A reunião está alinhada à nova “Declaração Política sobre HIV e AIDS: Acabando com as Desigualdades e Entrando no caminho certo para acabar com a AIDS até 2030” e à “Estratégia global para AIDS 2021 – 2026”, que se propõe a romper barreiras para alcançar resultados sobre HIV, com foco em “Respostas lideradas pela comunidade, Direitos Humanos, Igualdade de Gênero e Juventudes”. Entre as metas, é esperado que 95% das mulheres tenham acesso a serviços de saúde sexual e reprodutiva até 2026.

Participaram da visita por parte do Ministério da Justiça do Paraguai, a diretora de Assistência Legislativa e Normativa, Mirna Carolina Morinigo; a diretora do Instituto Técnico de Educação e Formação Penitenciária, Fatima Cabrera; e o assessor, Alberto O. campos.
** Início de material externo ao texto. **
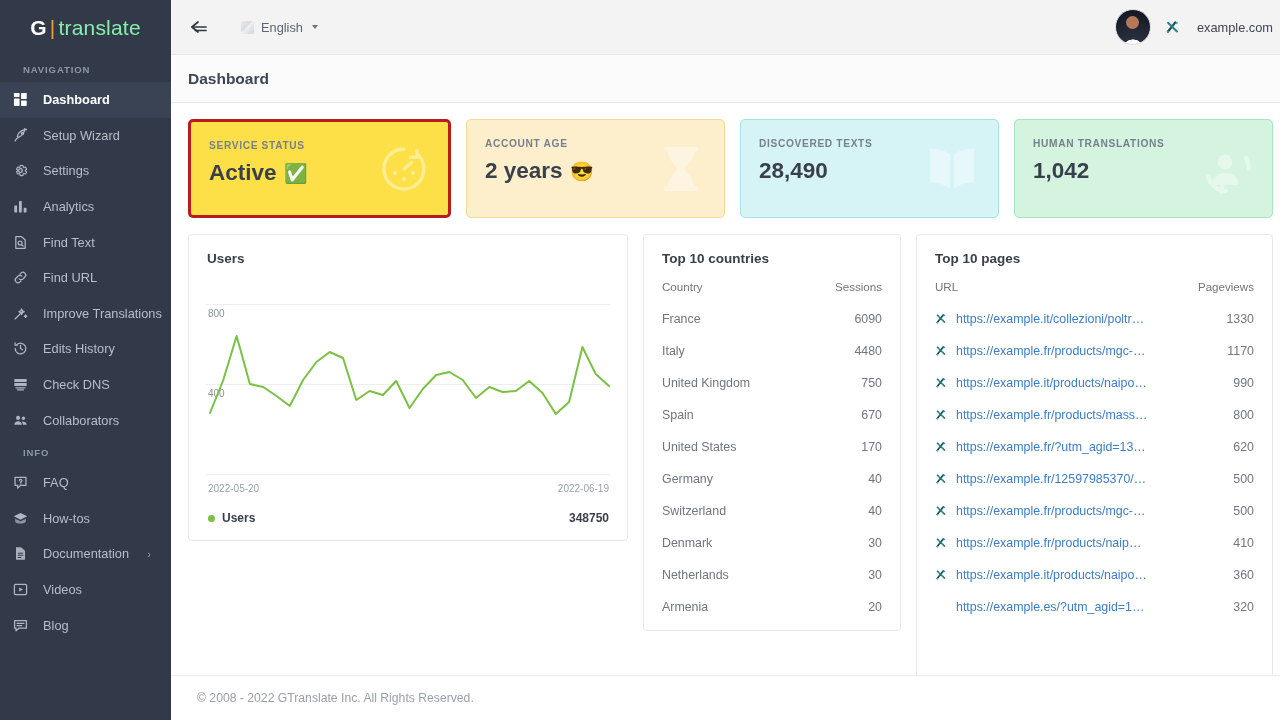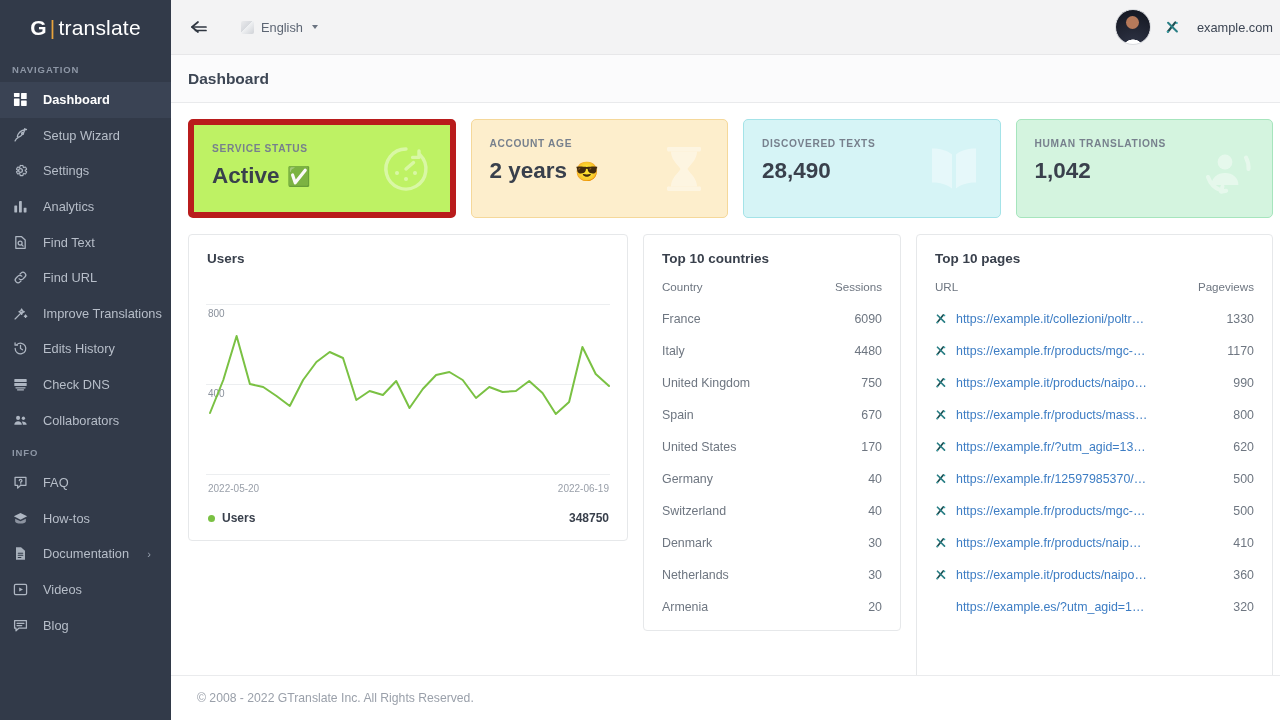--- a/index.html
+++ b/index.html
@@ -23,7 +23,7 @@
   }
   .brand .g { font-size: 21px; font-weight: bold; color: #fff; }
   .brand .bar { color: #e8a33d; font-size: 21px; margin: 0 3px; font-weight: 300; }
-  .brand .rest { font-size: 21px; font-weight: 300; color: #ffffff; }
+  .brand .rest { font-size: 21px; font-weight: 300; color: #86efac; }
 
   .nav-head {
     font-size: 9.5px; font-weight: bold; letter-spacing: .9px;

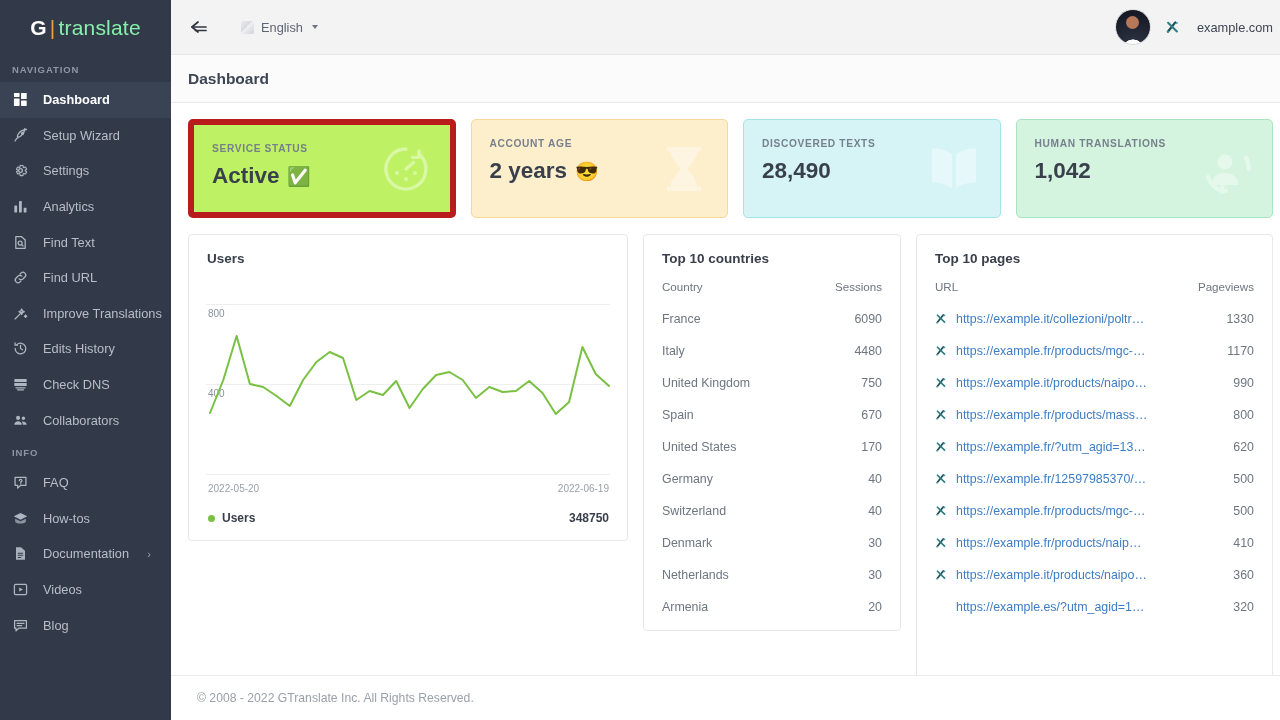--- a/index.html
+++ b/index.html
@@ -27,7 +27,7 @@
 
   .nav-head {
     font-size: 9.5px; font-weight: bold; letter-spacing: .9px;
-    color: #8e97a6; padding: 9px 0 7px 12px; text-transform: uppercase;
+    color: #8e97a6; padding: 9px 0 7px 23px; text-transform: uppercase;
   }
   .nav-item {
     display: flex; align-items: center; height: 35.6px;

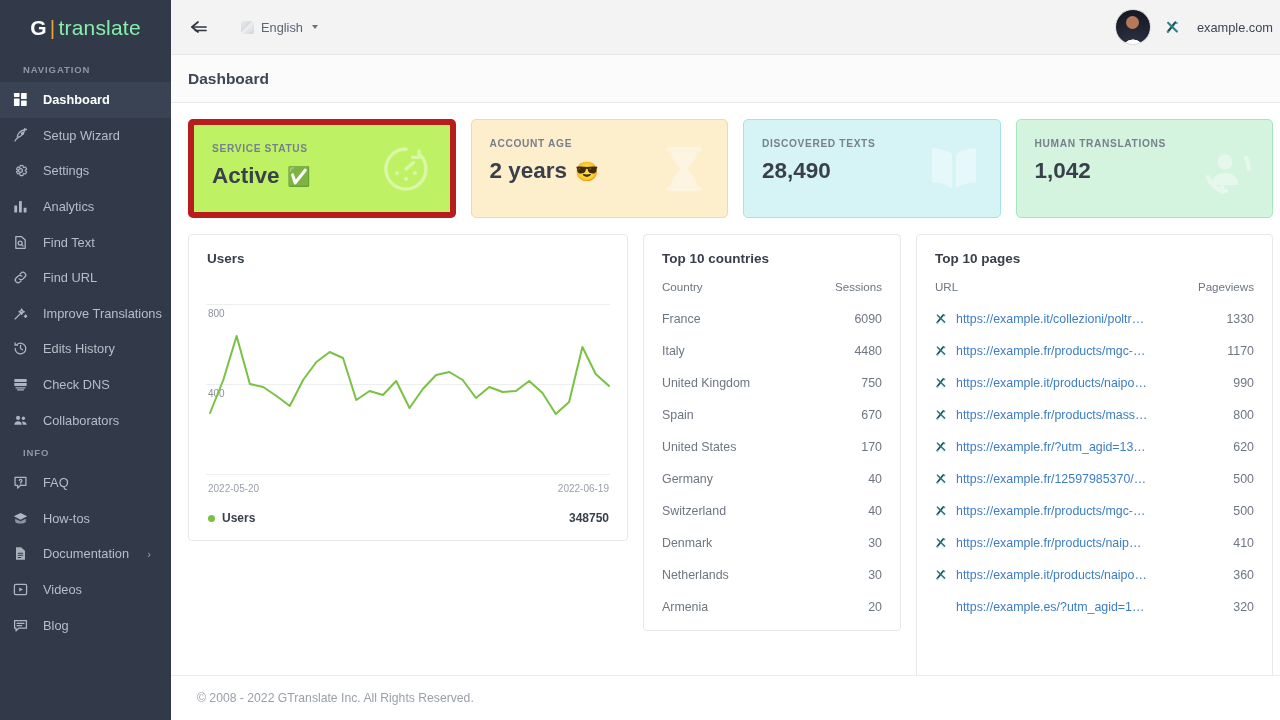--- a/index.html
+++ b/index.html
@@ -102,7 +102,7 @@
     display: flex; align-items: center; gap: 8px;
   }
   .card .bgico { position: absolute; right: 18px; top: 50%; transform: translateY(-50%); opacity: .42; }
-  .c1 { background: #bef264; border: 6px solid #b91c1c; }
+  .c1 { background: #fde047; border: 3px solid #b91c1c; }
   .c2 { background: #fdeecc; border: 1px solid #f5d89a; }
   .c3 { background: #d6f4f6; border: 1px solid #a4e3e8; }
   .c4 { background: #d4f4df; border: 1px solid #a6e5bd; }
Para Luciana Surjus, docente do programa de pós-graduação em Políticas Públicas da Unifesp e líder do grupo de pesquisa e extensão Div3rso, a universidade precisa se comprometer com as respostas às questões do entorno.

“Juntar todas essas mulheres cis e trans produtoras de conhecimento que resistem a experiências de violência é a possibilidade real de que a gente una forças para poder informar uma política pública que proteja, ouça e responda às necessidades das mulheres”, completa Luciana.